=== Section Start ===

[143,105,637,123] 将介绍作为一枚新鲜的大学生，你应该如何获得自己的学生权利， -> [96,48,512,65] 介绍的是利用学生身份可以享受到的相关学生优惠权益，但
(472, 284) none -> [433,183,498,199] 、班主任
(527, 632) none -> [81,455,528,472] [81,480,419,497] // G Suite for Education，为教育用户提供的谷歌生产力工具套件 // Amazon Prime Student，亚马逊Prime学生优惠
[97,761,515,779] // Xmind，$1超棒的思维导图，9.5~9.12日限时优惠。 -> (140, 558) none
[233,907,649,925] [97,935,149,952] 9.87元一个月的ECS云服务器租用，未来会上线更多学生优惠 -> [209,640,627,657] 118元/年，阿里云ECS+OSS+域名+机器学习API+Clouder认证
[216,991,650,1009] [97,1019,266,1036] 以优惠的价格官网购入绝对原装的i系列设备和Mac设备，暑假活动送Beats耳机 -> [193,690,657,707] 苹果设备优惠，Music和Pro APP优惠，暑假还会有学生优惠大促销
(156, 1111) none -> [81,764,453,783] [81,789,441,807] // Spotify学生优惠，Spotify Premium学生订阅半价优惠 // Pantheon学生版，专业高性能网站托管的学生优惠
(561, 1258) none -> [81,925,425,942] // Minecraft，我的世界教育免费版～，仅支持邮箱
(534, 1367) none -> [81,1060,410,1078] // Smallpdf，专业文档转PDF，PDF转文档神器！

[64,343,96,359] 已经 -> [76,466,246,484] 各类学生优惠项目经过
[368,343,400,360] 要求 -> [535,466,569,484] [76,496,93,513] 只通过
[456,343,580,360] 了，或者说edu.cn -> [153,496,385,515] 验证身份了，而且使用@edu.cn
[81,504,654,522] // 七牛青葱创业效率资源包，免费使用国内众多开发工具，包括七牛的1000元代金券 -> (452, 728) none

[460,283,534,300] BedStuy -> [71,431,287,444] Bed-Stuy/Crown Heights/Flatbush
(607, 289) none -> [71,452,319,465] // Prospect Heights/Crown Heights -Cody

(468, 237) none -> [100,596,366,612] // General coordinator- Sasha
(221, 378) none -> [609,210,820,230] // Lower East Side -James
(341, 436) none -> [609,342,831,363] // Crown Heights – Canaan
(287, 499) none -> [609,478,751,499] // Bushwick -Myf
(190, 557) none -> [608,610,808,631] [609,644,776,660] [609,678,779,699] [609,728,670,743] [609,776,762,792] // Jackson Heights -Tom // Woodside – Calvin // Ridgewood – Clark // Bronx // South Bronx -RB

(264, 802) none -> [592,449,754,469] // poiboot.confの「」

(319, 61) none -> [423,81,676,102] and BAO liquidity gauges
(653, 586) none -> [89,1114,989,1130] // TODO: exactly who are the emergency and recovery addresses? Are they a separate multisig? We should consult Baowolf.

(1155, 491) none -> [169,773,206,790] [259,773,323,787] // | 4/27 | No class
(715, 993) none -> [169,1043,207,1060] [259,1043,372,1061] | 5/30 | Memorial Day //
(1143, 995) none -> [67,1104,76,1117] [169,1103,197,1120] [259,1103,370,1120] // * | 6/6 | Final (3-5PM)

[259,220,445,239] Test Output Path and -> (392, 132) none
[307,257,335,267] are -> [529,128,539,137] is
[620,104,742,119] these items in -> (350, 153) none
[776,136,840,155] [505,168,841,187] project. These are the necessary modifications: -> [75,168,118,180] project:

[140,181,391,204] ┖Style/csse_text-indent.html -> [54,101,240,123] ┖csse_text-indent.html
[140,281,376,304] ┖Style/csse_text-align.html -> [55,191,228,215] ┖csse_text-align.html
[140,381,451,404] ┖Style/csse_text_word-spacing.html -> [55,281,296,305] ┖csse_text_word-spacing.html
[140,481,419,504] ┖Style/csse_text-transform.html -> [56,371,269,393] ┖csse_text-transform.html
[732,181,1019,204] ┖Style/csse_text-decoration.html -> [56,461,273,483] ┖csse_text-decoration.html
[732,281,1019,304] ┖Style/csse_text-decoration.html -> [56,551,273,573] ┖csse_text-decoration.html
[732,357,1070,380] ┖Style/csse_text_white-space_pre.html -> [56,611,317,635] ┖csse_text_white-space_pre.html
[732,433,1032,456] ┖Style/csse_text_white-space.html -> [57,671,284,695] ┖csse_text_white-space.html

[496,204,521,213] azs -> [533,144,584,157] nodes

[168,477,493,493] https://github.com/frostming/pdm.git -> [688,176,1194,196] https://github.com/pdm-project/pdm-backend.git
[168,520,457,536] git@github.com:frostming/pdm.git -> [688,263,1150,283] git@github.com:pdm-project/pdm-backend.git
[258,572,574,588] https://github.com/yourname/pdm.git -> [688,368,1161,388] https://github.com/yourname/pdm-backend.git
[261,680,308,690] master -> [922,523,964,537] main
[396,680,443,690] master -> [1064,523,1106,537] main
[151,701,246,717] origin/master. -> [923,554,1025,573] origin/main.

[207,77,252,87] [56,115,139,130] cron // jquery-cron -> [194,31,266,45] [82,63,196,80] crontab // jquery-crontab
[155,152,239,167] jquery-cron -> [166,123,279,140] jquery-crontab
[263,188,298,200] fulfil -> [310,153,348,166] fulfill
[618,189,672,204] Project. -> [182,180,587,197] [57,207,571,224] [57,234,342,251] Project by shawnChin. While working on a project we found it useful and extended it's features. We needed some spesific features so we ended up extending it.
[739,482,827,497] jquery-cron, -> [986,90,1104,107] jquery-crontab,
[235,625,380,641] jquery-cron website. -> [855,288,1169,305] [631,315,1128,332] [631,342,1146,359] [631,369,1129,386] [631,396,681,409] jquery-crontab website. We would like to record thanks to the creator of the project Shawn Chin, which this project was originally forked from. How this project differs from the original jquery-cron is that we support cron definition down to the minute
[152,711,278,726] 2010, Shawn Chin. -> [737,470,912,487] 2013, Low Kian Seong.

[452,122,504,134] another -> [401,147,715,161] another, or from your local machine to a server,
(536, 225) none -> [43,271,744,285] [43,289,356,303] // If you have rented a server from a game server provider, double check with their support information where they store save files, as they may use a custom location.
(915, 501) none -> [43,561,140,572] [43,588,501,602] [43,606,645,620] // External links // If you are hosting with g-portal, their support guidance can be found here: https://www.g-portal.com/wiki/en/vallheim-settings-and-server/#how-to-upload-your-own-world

=== Section End ===

» **Exercise directions**
The output should be exactly the lines above from the line containing "(561, 1258) none" to the line containing "(607, 289) none", inclusive, with no other lines.

» **Result for this exercise**
(561, 1258) none -> [81,925,425,942] // Minecraft，我的世界教育免费版～，仅支持邮箱
(534, 1367) none -> [81,1060,410,1078] // Smallpdf，专业文档转PDF，PDF转文档神器！

[64,343,96,359] 已经 -> [76,466,246,484] 各类学生优惠项目经过
[368,343,400,360] 要求 -> [535,466,569,484] [76,496,93,513] 只通过
[456,343,580,360] 了，或者说edu.cn -> [153,496,385,515] 验证身份了，而且使用@edu.cn
[81,504,654,522] // 七牛青葱创业效率资源包，免费使用国内众多开发工具，包括七牛的1000元代金券 -> (452, 728) none

[460,283,534,300] BedStuy -> [71,431,287,444] Bed-Stuy/Crown Heights/Flatbush
(607, 289) none -> [71,452,319,465] // Prospect Heights/Crown Heights -Cody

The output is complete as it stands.